Computer Applications in Electrical Engineering
Vol. 12
2014
Reflector shape design for small light
sources using merit function
Krzysztof Wandachowicz
Poznań University of Technology
60-965 Poznań, ul. Piotrowo 3a
e-mail: [email protected]
The article presents results of research on the calculation of the shape of a mirror
reflector which ensures the highest possible average distribution and uniformity ratio
of illuminance. Optimization calculations were carried out for different numbers
of interpolation nodes with the use of merit function.
KEYWORDS: luminaire calculation, optimization, merit function
1. Introduction
Optimization algorithms employ an iterative procedure of repeated evaluation
of objective function. A search takes place for the function extreme, which may
assume the values of luminous intensity or illuminance, or the difference
between the currently calculated value and the assumed value. The shape of
optical elements of a luminaire changes during the optimization process.

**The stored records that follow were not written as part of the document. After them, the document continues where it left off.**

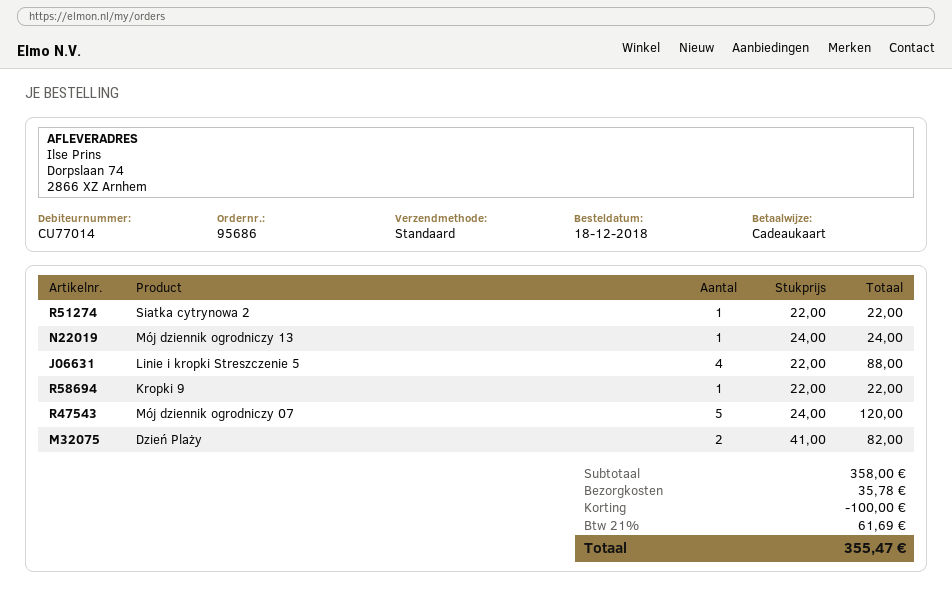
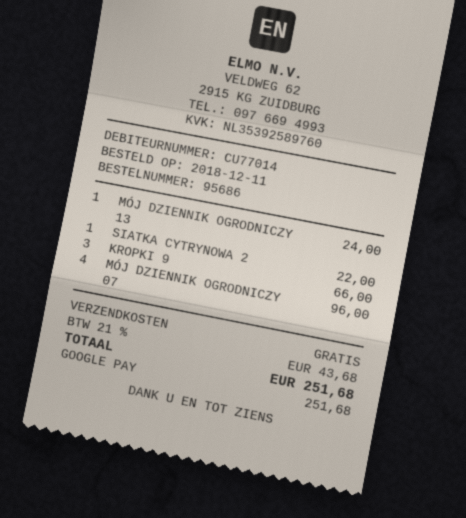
order date: 2018-12-18 -> 2018-12-11
payment method: gift card -> Google Pay
Linie i kropki Streszczenie 5: 4 for 88.00 -> none
Kropki 9: 1 for 22.00 -> 3 for 66.00
Mój dziennik ogrodniczy 07: 5 for 120.00 -> 4 for 96.00
Dzień Plaży: 2 for 82.00 -> none
discount: 100.00 -> none
shipping: 35.78 -> 0.00
tax: 21% = 61.69 -> 21% = 43.68
total: 355.47 -> 251.68

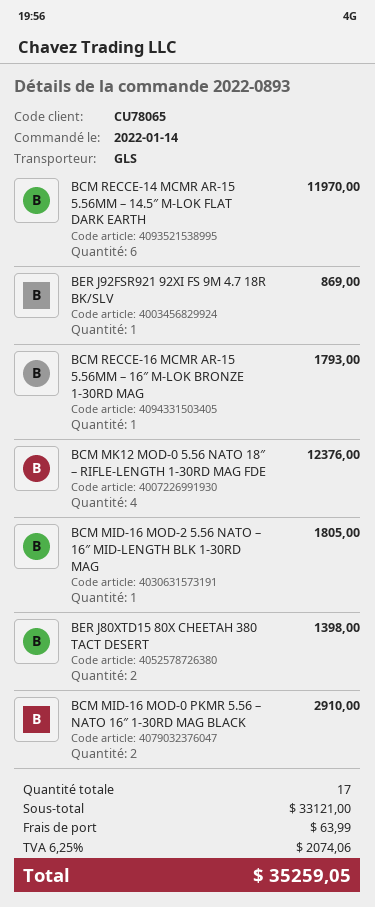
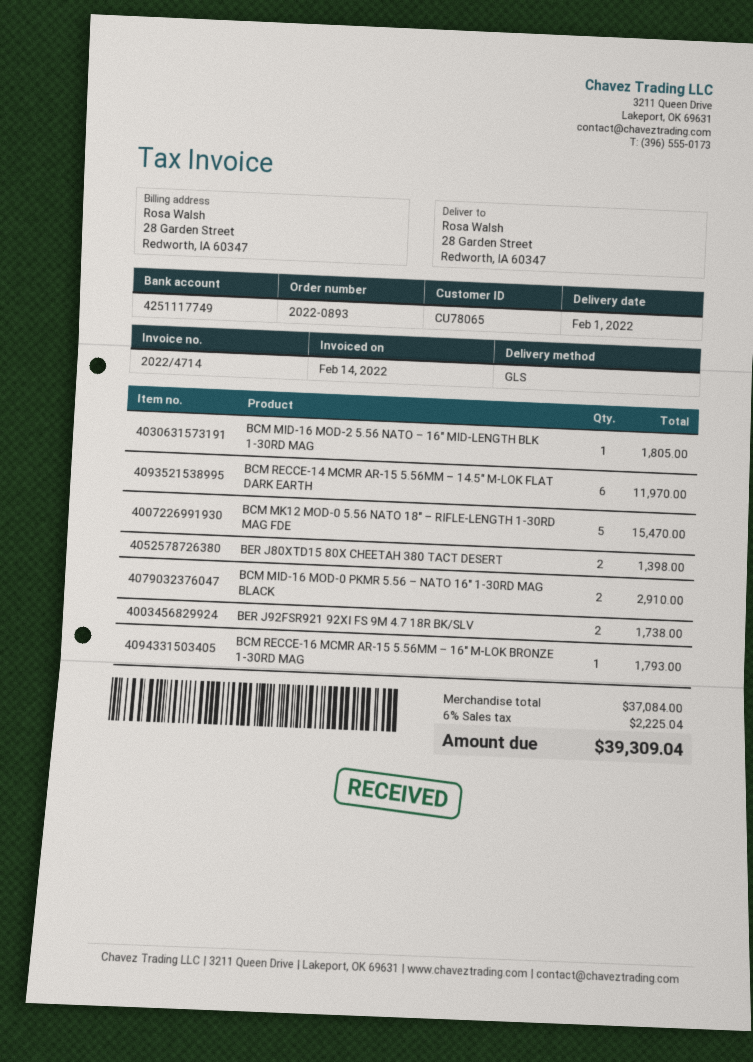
BER J92FSR921 92XI FS 9M 4.7 18R BK/SLV: 1 for 869.00 -> 2 for 1738.00
BCM MK12 MOD-0 5.56 NATO 18″ – RIFLE-LENGTH 1-30RD MAG FDE: 4 for 12376.00 -> 5 for 15470.00
subtotal: 33121.00 -> 37084.00
shipping: 63.99 -> none
tax: 6.25% = 2074.06 -> 6% = 2225.04
total: 35259.05 -> 39309.04

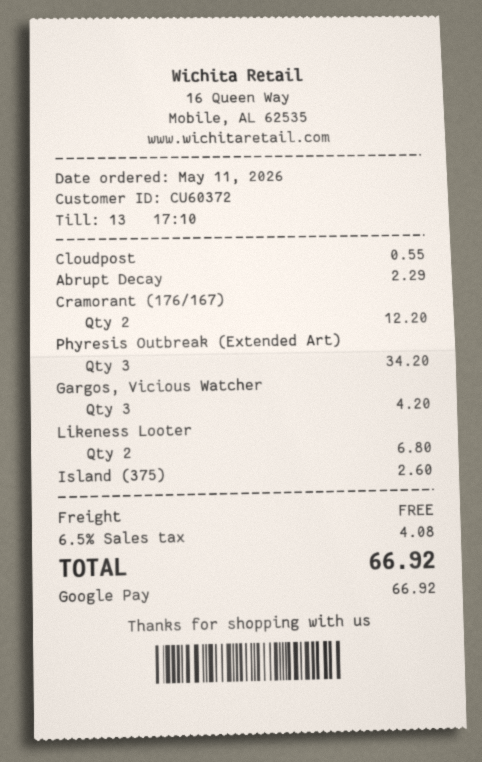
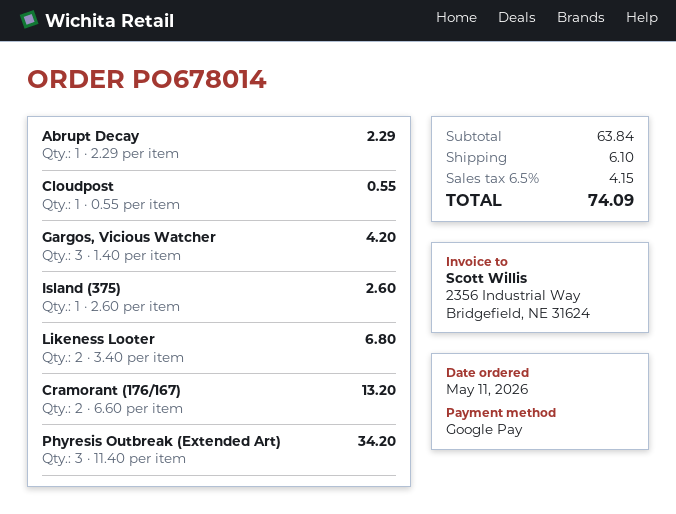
Cramorant (176/167): 2 for 12.20 -> 2 for 13.20
shipping: 0.00 -> 6.10
tax: 6.5% = 4.08 -> 6.5% = 4.15
total: 66.92 -> 74.09

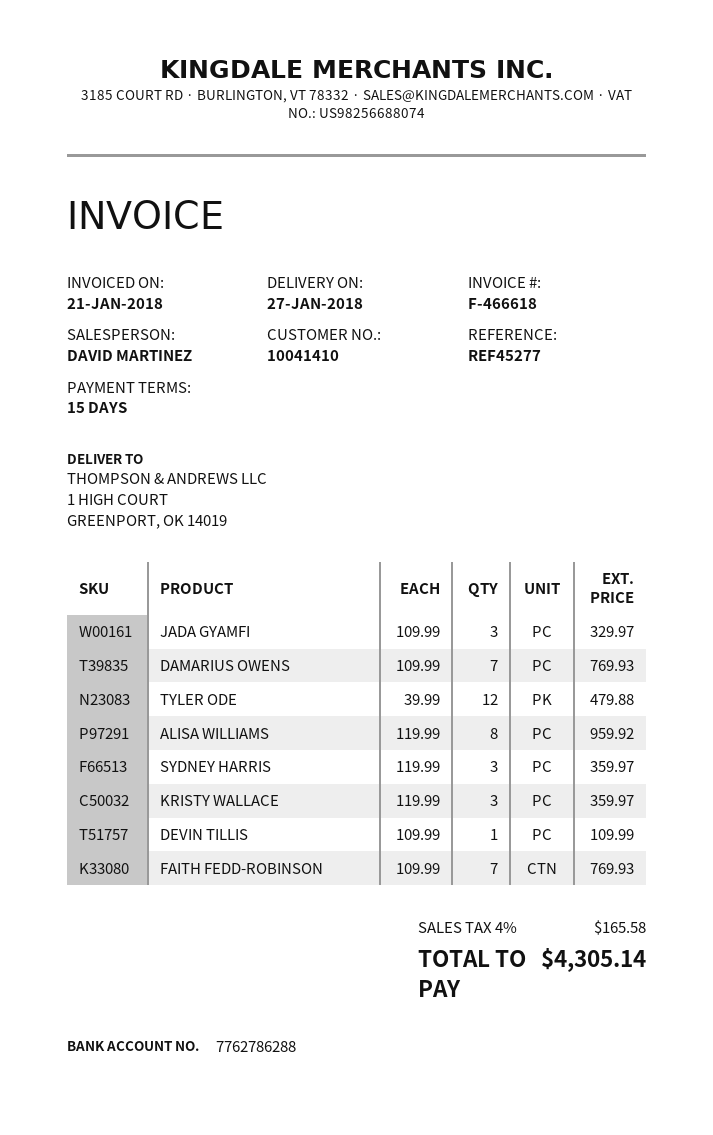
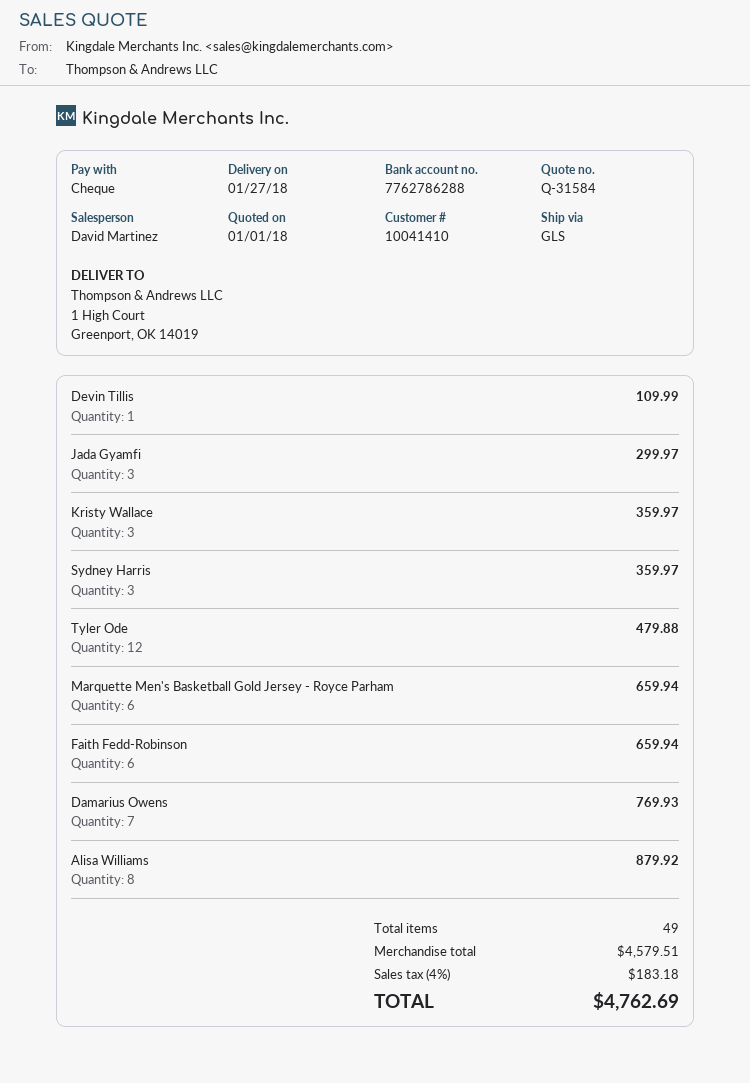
JADA GYAMFI: 3 for 329.97 -> 3 for 299.97
ALISA WILLIAMS: 8 for 959.92 -> 8 for 879.92
FAITH FEDD-ROBINSON: 7 for 769.93 -> 6 for 659.94
Marquette Men's Basketball Gold Jersey - Royce Parham: none -> 6 for 659.94
tax: 4% = 165.58 -> 4% = 183.18
total: 4305.14 -> 4762.69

In the research completed so far I have presented the method and examples of
calculations in various configurations of shapes and sizes of reflectors, as well as
surfaces of illuminating sources of light [1, 2]. Among else, calculations were
completed for a reflector featuring a top opening and a bottom opening in the
shape of a square (Fig. 1). The shape of the four walls is generated by a profile
curve described with Hermite interpolation [3, 4]. The so-called LED module is
placed in the top opening. The module was created on the basis of technical data
of the Fortimo LED DLM 2000 module. The module's illuminating element is a
circle-shaped surface, approximately 6 cm in diameter, covered in luminophore.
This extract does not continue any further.